The music is rich in its variety. The score for one of the new works includes an original poem created and recorded just for us by nationally known local poet Gayle Danley. It grew from conversations with the dancers about women’s experiences as we age and how we can continue to feel at home in our bodies. It is powerful and personal, and it seems really relevant right now as we discuss women’s autonomy over their physical bodies. In this show, the audience will also hear all sorts of instrumental music, a protest anthem, and snippets from historical speeches.
During rehearsal, you mentioned that sometimes you see the choreography in your “mind’s eye while sitting on the couch or driving in the car” before arriving at the studio to bring it to life. Will you share more about how choreography goes from concept to form? How long does an original piece take to complete?

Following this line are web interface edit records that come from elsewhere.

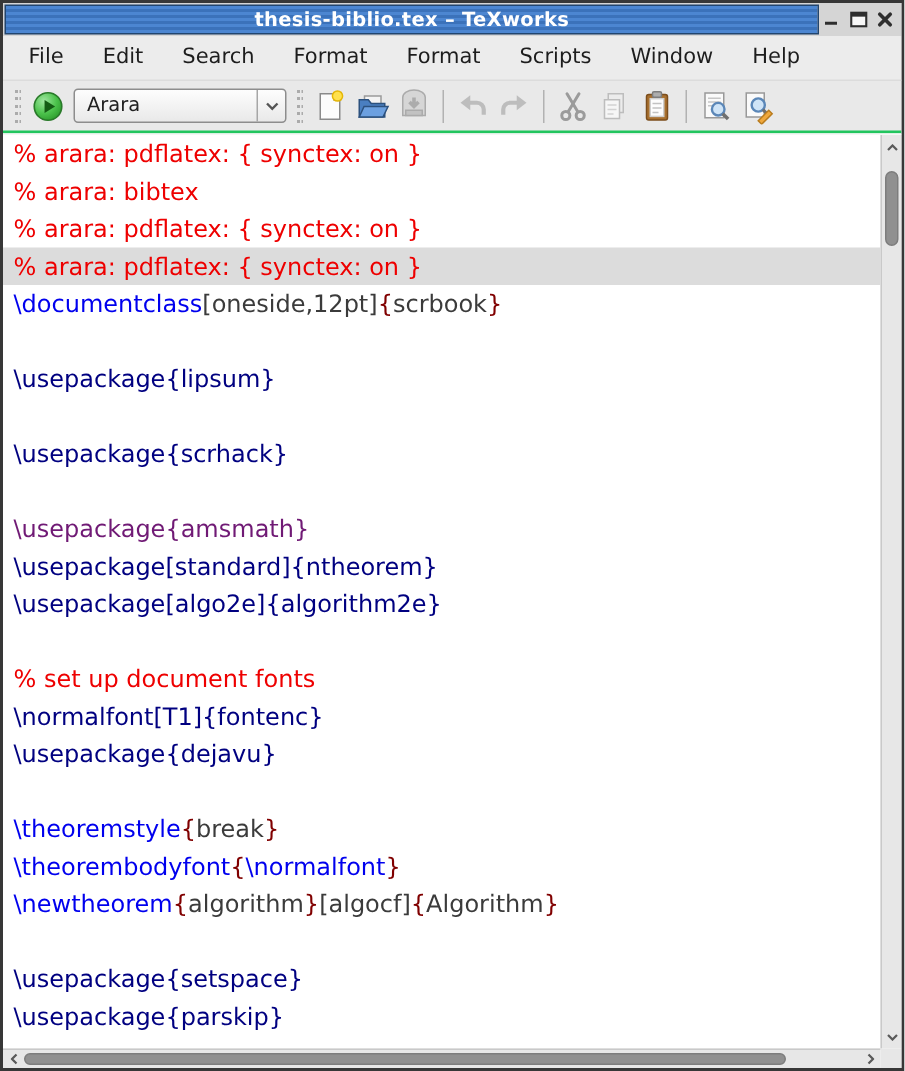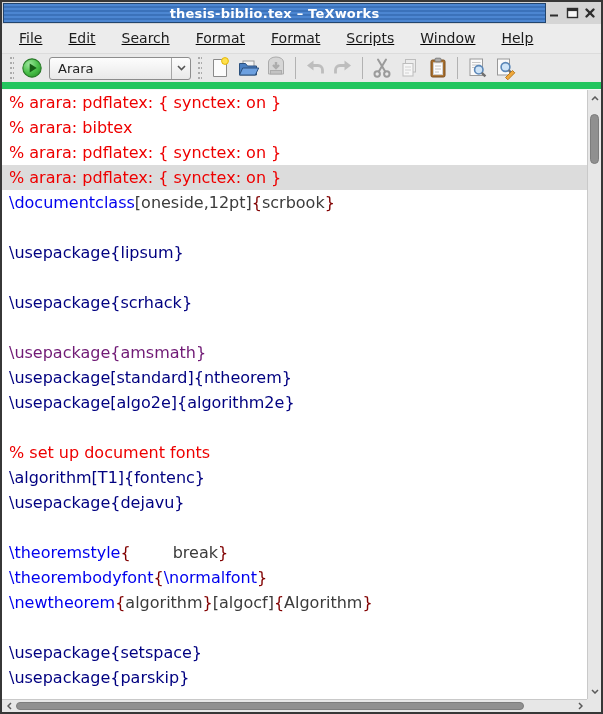--- a/index.html
+++ b/index.html
@@ -16,24 +16,24 @@
   .title-panel {
     position:absolute; left:1px; top:1px; bottom:1px; right:55px;
     background:repeating-linear-gradient(180deg,#4c86d1 0px,#4c86d1 2px,#3b72ba 2px,#3b72ba 4px);
     border:1px solid #22456e;
     display:flex; align-items:center; justify-content:center;
   }
   .title-text { color:#ffffff; font-weight:bold; font-size:13px; letter-spacing:.2px; }
   .win-buttons { position:absolute; right:1px; top:0; height:22px; display:flex; align-items:center; gap:2px; padding:0 2px; }
   .win-btn { width:16px; height:16px; display:flex; align-items:center; justify-content:center; cursor:default; }
   
-  .menubar { height:30px; background:#ececec; display:flex; align-items:center; padding-left:4px; border-bottom:1px solid #dcdcdc; flex:0 0 auto;text-decoration:underline; }
+  .menubar { height:30px; background:#ececec; display:flex; align-items:center; padding-left:4px; border-bottom:1px solid #dcdcdc; flex:0 0 auto; }
   .menu-item { padding:0 13px; font-size:14px; color:#1d1d1d; line-height:29px; }
   
-  .toolbar { height:35px; background:#e9e9e9; display:flex; align-items:center; border-bottom:7px solid #22c55e; flex:0 0 auto; padding-left:4px; }
+  .toolbar { height:35px; background:#e9e9e9; display:flex; align-items:center; border-bottom:2px solid #22c55e; flex:0 0 auto; padding-left:4px; }
   .drag-handle { width:4px; height:22px; margin:0 4px;
     background-image:repeating-linear-gradient(180deg,#ababab 0 2px, transparent 2px 5px),repeating-linear-gradient(180deg,#ababab 0 2px, transparent 2px 5px);
     background-size:2px 100%,2px 100%; background-position:0 0,3px 0; background-repeat:no-repeat; }
   .tb-btn { width:28px; height:28px; display:flex; align-items:center; justify-content:center; border-radius:3px; }
   .tb-sep { width:1px; height:22px; background:#b2b2b2; margin:0 5px; }
   .combo {
     width:142px; height:23px; margin:0 3px;
     border:1px solid #8d8d8d; border-radius:3px;
     background:linear-gradient(#fdfdfd,#e9e9e9);
     display:flex; align-items:center; position:relative;
@@ -238,24 +238,24 @@
         <div class="code-line">&nbsp;</div>
         <div class="code-line"><span style="color: rgb(0, 0, 128);">\usepackage{lipsum}</span></div>
         <div class="code-line">&nbsp;</div>
         <div class="code-line"><span style="color: rgb(0, 0, 128);">\usepackage{scrhack}</span></div>
         <div class="code-line">&nbsp;</div>
         <div class="code-line"><span style="color: #701a75;">\usepackage{amsmath}</span></div>
         <div class="code-line"><span style="color: rgb(0, 0, 128);">\usepackage[standard]{ntheorem}</span></div>
         <div class="code-line"><span style="color: rgb(0, 0, 128);">\usepackage[algo2e]{algorithm2e}</span></div>
         <div class="code-line">&nbsp;</div>
         <div class="code-line"><span style="color: rgb(238, 0, 0);">% set up document fonts</span></div>
-        <div class="code-line"><span style="color: rgb(0, 0, 128);">\algorithm[T1]{fontenc}</span></div>
+        <div class="code-line"><span style="color: rgb(0, 0, 128);">\normalfont[T1]{fontenc}</span></div>
         <div class="code-line"><span style="color: rgb(0, 0, 128);">\usepackage{dejavu}</span></div>
         <div class="code-line">&nbsp;</div>
-        <div class="code-line"><span style="color: rgb(0, 0, 238);">\theoremstyle</span><span style="color: rgb(128, 0, 0);">{</span><span style="color: rgb(59, 59, 59); margin-left: 42px;">break</span><span style="color: rgb(128, 0, 0);">}</span></div>
+        <div class="code-line"><span style="color: rgb(0, 0, 238);">\theoremstyle</span><span style="color: rgb(128, 0, 0);">{</span><span style="color: rgb(59, 59, 59);">break</span><span style="color: rgb(128, 0, 0);">}</span></div>
         <div class="code-line"><span style="color: rgb(0, 0, 238);">\theorembodyfont</span><span style="color: rgb(128, 0, 0);">{</span><span style="color: rgb(0, 0, 238);">\normalfont</span><span style="color: rgb(128, 0, 0);">}</span></div>
         <div class="code-line"><span style="color: rgb(0, 0, 238);">\newtheorem</span><span style="color: rgb(128, 0, 0);">{</span><span style="color: rgb(59, 59, 59);">algorithm</span><span style="color: rgb(128, 0, 0);">}</span><span style="color: rgb(59, 59, 59);">[algocf]</span><span style="color: rgb(128, 0, 0);">{</span><span style="color: rgb(59, 59, 59);">Algorithm</span><span style="color: rgb(128, 0, 0);">}</span></div>
         <div class="code-line">&nbsp;</div>
         <div class="code-line"><span style="color: rgb(0, 0, 128);">\usepackage{setspace}</span></div>
         <div class="code-line"><span style="color: rgb(0, 0, 128);">\usepackage{parskip}</span></div>
       </div>
 
     <div class="vscroll">
       <span class="varrow up">
         <svg width="8" height="5" viewBox="0 0 8 5">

Every choreographer’s process is different. Some come to the studio with choreography ready to teach. Others come with ideas, ready to experiment. Some begin with musical inspiration. Others invest hours in research before even considering creating a step. Some seek extensive input from the dancers, both in terms of storytelling and improvisation. I think the beauty of our method for putting together a show is that it allows all of these artistic approaches to coexist. This challenges the dancers and is a complex road, but in the end, we can present these different lenses and voices to our audiences.
Are any of the movements improvised?
We often use improvisation during the rehearsal process. In fact, our recent free workshop at the Baltimore Museum of Art used improvisation extensively to develop ideas incorporated into the work. Sometimes we also use improvised elements on the stage. Each choreographer works differently, so each piece has completely different ground rules. That’s the exciting part!
How does someone become a company dancer?
Our dancers are selected by audition. Often, they get to know us first by taking our open company class. Auditions are held as needed. Our dancers often stay with Full Circle for a long time. Roughly half of the current roster has been with us for a decade or more.
I noticed that many of the dancers’ other professional lives are not connected to dance, and that rehearsals usually occur at the end of a weekday. Can you share how the dancers balance their everyday lives with their commitment to the company?
It’s a challenge! It is true that our dancers include teachers, scientists, lawyers, entrepreneurs, a NASA engineer, a physician, and more. Many are also parents. But Full Circle is not a hobby for our dancers. These are professionally trained and committed artists who bring their extraordinary life experiences to the table as we strive together to create high-quality and important work. They are in rehearsal 11 months a year and perform all the time. We try to treat each other with empathy and support while also making the work we do a top priority in our lives. It is indeed hard to balance, but I think most of our dancers would feel profoundly unbalanced if they were not dancing.